Dans une autre étude, Kirchner S et coll. ont exposé des souris gestantes à du tributyletain puis ils ont isolé des cellules souches du tissus adipeux de leur descendance. La culture de ces cellules souches a montré que le tributylétain favorisait la différenciation des cellules souches en adipocytes. Au niveau épigénétique, les auteurs ont également constaté une hypométhylation des gènes de l'adipogénèse [10].

En parallèle, de nombreuses données in vitro et in vivo suggèrent que les Polluants Organiques Persistants (POPs) comme le DDT et le PCB se concentrent dans le tissu adipeux à partir duquel ils peuvent indirectement moduler la sécrétion de l'insuline et interférer avec l'adipogénèse [11,12,13,14]

Enfin, les métaux comme le cadmium, le mercure ou l'arsenic et les particules fines atmosphériques (PM2,5) semblent perturber le métabolisme glucido-lipidique via un mécanisme principalement de stress oxydant [15,16,17,18].

Les études épidémiologiques réalisées dans le cadre de grands programmes nationaux, notamment les enquêtes NHANES aux Etats Unis, ont aussi permis de mettre en évidence, un excès de diabète au niveau d'imprégnation de la population générale pour les polluants dont les PCB, le BPA, les phtalates, le cadmium et les particules fines (PM2,5). Dans les pays les plus touchés par la pollution de l'eau par l'arsenic, le lien entre pollution de l'eau et diabète est avéré. Aux Etats-Unis, un excès de diabète de 50 à 94% a été également trouvé sur une population de plus de 33 000 agriculteurs exposés sur le long terme à certains pesticides organochlorés ou organophosphorés [19].

Le RES appelle à une prise de conscience généralisée

Devant ce faisceau de preuves du risque obésogène et diabétogène des perturbateurs endocriniens, le Réseau Environnement Santé demande:

1) que « la pollution chimique par les PE soit, dans les délais les plus brefs, examinée de façon commune dans les plans nationaux PNSE, PNNS, Plan Obésité et Plan Alimentation, qui, à ce jour, ne la prennent pas en considération. »

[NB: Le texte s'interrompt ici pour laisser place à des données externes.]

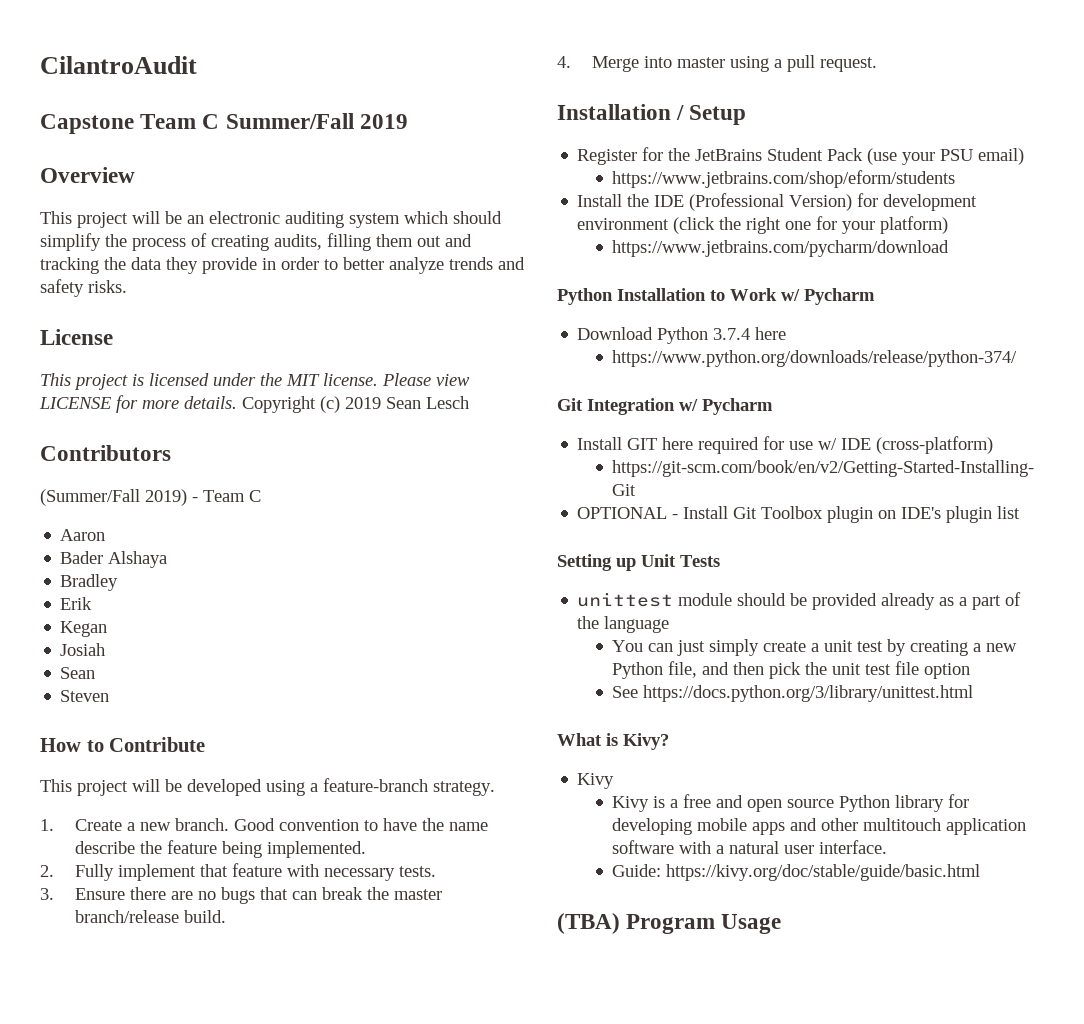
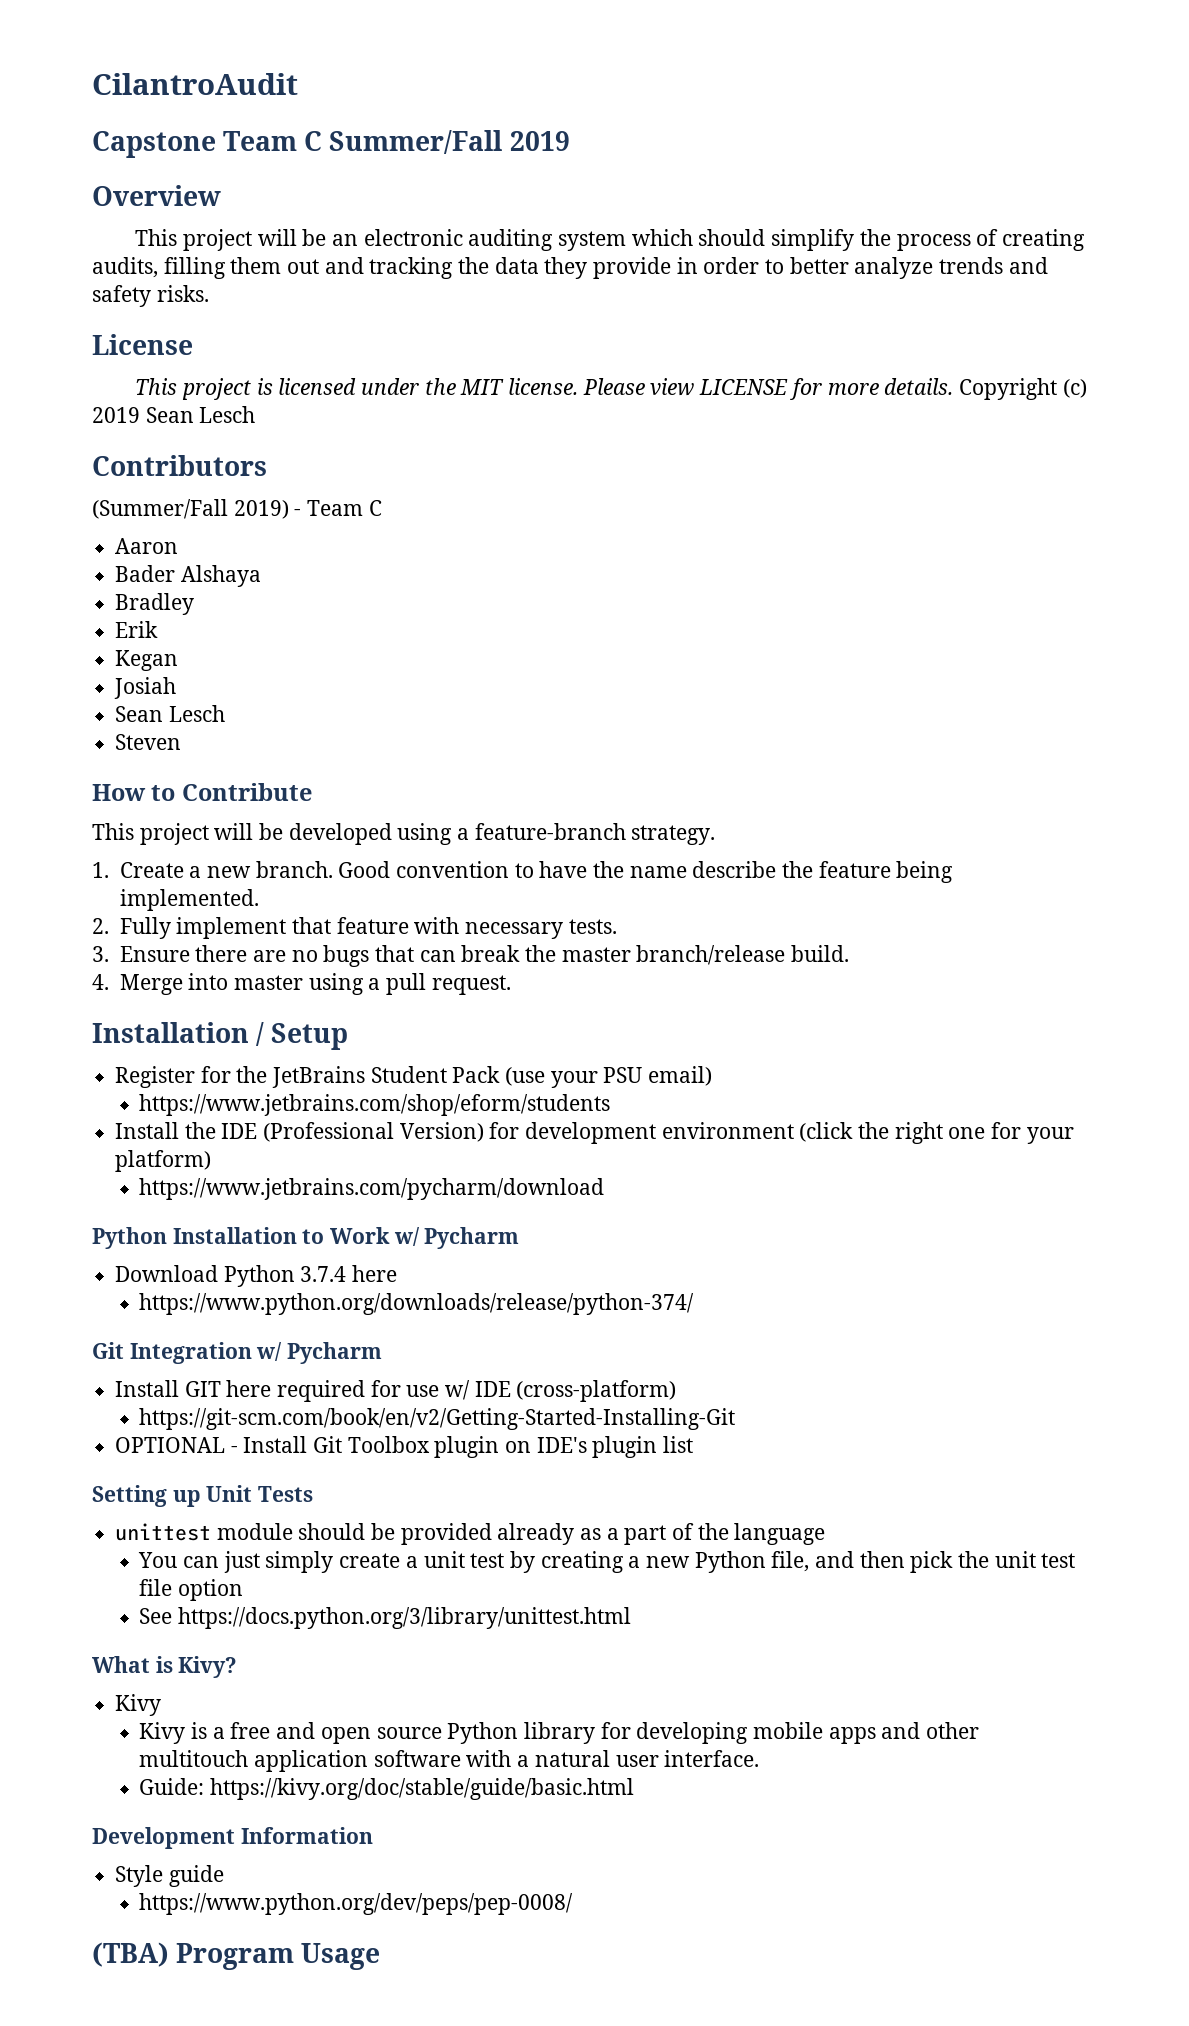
(96, 673) none -> [168,705,225,722] Lesch
(981, 872) none -> [92,1827,373,1849] [115,1865,224,1887] [139,1893,574,1915] // Development Information // Style guide // https://www.python.org/dev/peps/pep-0008/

2) l'élaboration d'une action réglementaire urgente sur les PE à l'échelle nationale, européenne, et internationale.

3) des recommandations de la part de la Haute Autorité de Santé complémentaires des mesures hygiéno-diététiques.

« C'est toute la société qui doit se mobiliser sur les enjeux des perturbateurs endocriniens, professionnels de santé, agences sanitaires, formation médicale, organismes de santé, industriels, instances politiques et société civile », indique le rapport du RES.

« Ce que nous demandons à l'industrie, c'est de mettre en place très rapidement des solutions de substitution aux produits qui sont toxiques pour l'environnement. Il faut trouver des produits qui ne soient pas problématiques. En attendant, il faut revenir au bons sens. Au lieu d'utiliser des produits qui contiennent du bisphénol A, par exemple, il faut revenir à des matériaux inertes comme le verre, la céramique, ou la fonte pour faire chauffer les aliments », a conclu l'orateur.

Créé en 2009, le Réseau Environnement Santé (RES) regroupe des scientifiques, des professionnels de santé, des ONG et des associations de malades. Face à l'explosion des maladies chroniques comme le cancer, le diabète ou encore l'asthme, il agit pour faire reconnaître la relation entre santé et impact environnemental. Le projet ECOD a été réalisé avec le soutien de la Fédération Nationale de la Mutualité Française.